-------- DATA TO PROCESS

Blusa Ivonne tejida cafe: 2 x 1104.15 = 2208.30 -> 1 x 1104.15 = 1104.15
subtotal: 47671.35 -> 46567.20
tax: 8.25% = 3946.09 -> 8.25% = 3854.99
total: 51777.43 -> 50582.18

----------------
-------- DATA TO PROCESS

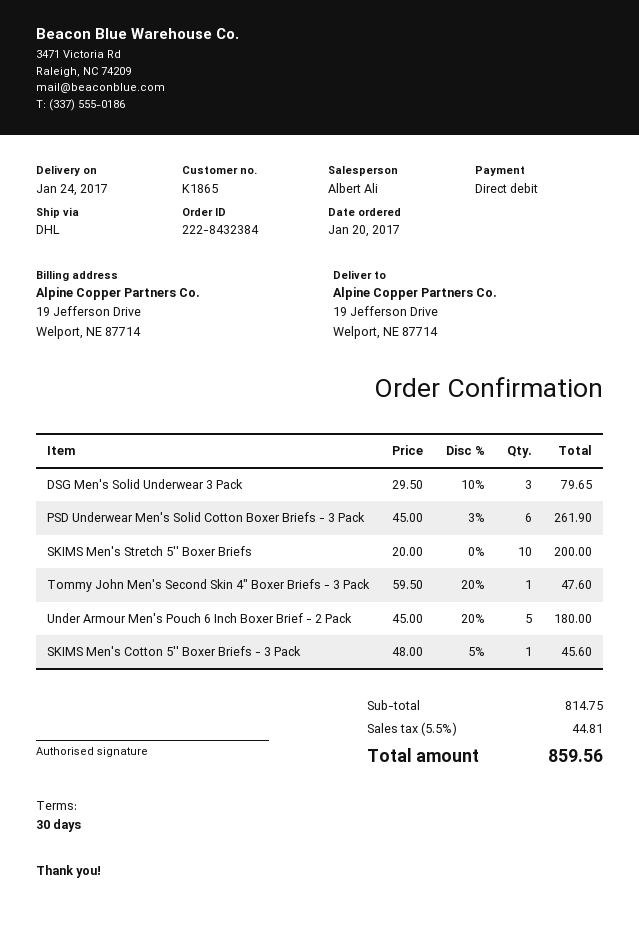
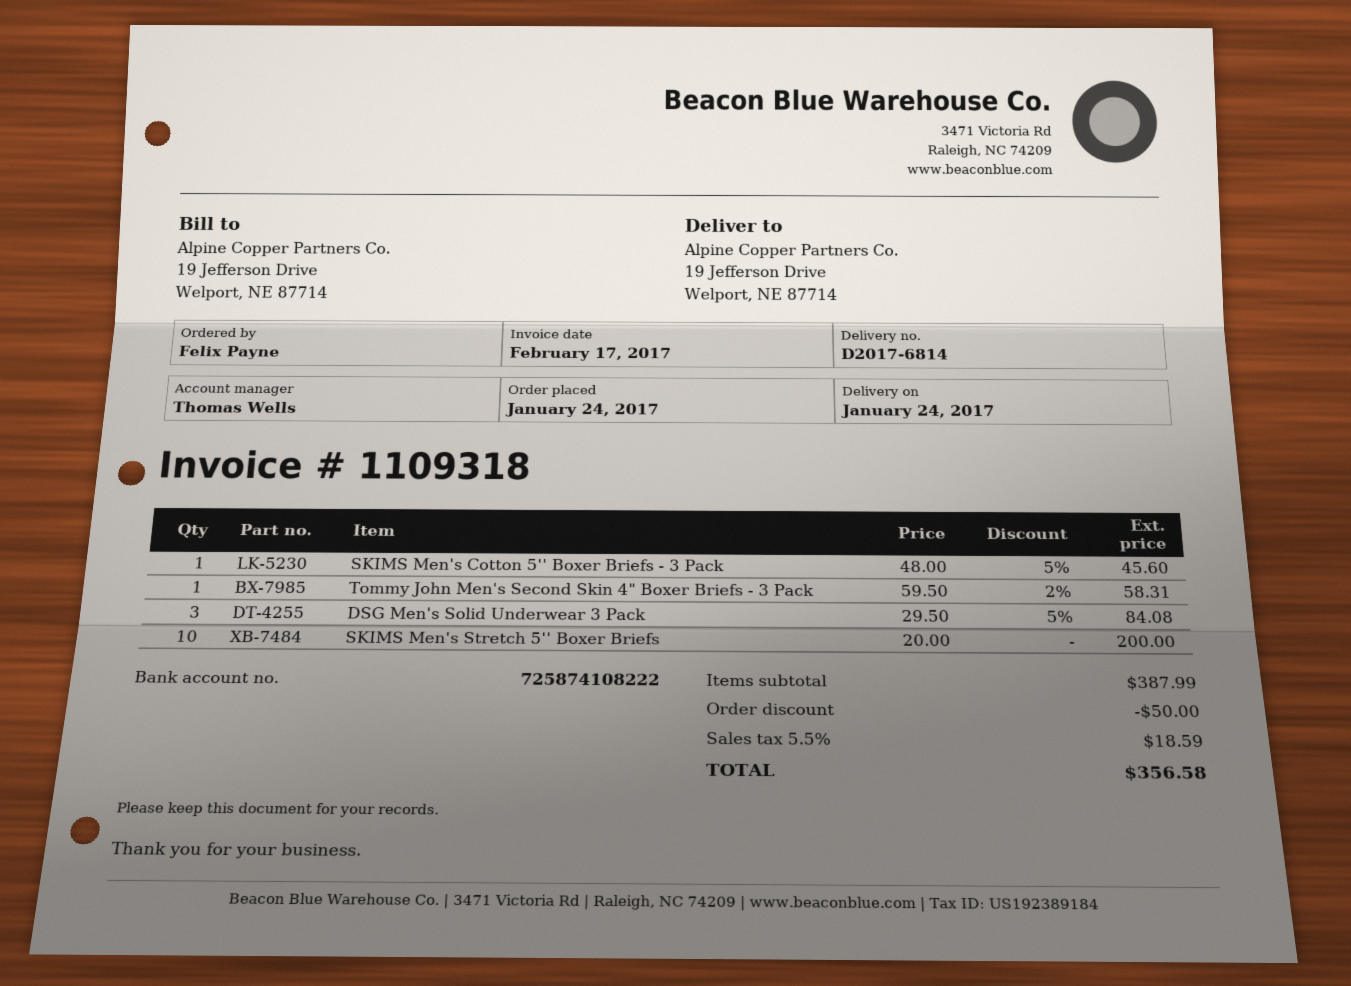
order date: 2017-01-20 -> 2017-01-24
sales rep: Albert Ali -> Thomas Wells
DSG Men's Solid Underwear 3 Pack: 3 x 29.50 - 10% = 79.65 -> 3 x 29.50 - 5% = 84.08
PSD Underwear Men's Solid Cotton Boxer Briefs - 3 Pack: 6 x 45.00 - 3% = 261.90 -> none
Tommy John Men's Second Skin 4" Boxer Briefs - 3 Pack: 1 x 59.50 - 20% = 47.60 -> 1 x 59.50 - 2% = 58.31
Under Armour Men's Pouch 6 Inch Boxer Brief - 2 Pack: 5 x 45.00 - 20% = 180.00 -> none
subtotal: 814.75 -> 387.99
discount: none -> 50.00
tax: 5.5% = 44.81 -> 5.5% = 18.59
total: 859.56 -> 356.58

----------------

▶ _EXERCISE INSTRUCTIONS_
Above are the entries. Copy exactly the part that opens with the line containing "Tommy John Men's" and closes with the line containing "discount: none -> 50.00", and no more.

▶ _ANSWER SECTION_
Tommy John Men's Second Skin 4" Boxer Briefs - 3 Pack: 1 x 59.50 - 20% = 47.60 -> 1 x 59.50 - 2% = 58.31
Under Armour Men's Pouch 6 Inch Boxer Brief - 2 Pack: 5 x 45.00 - 20% = 180.00 -> none
subtotal: 814.75 -> 387.99
discount: none -> 50.00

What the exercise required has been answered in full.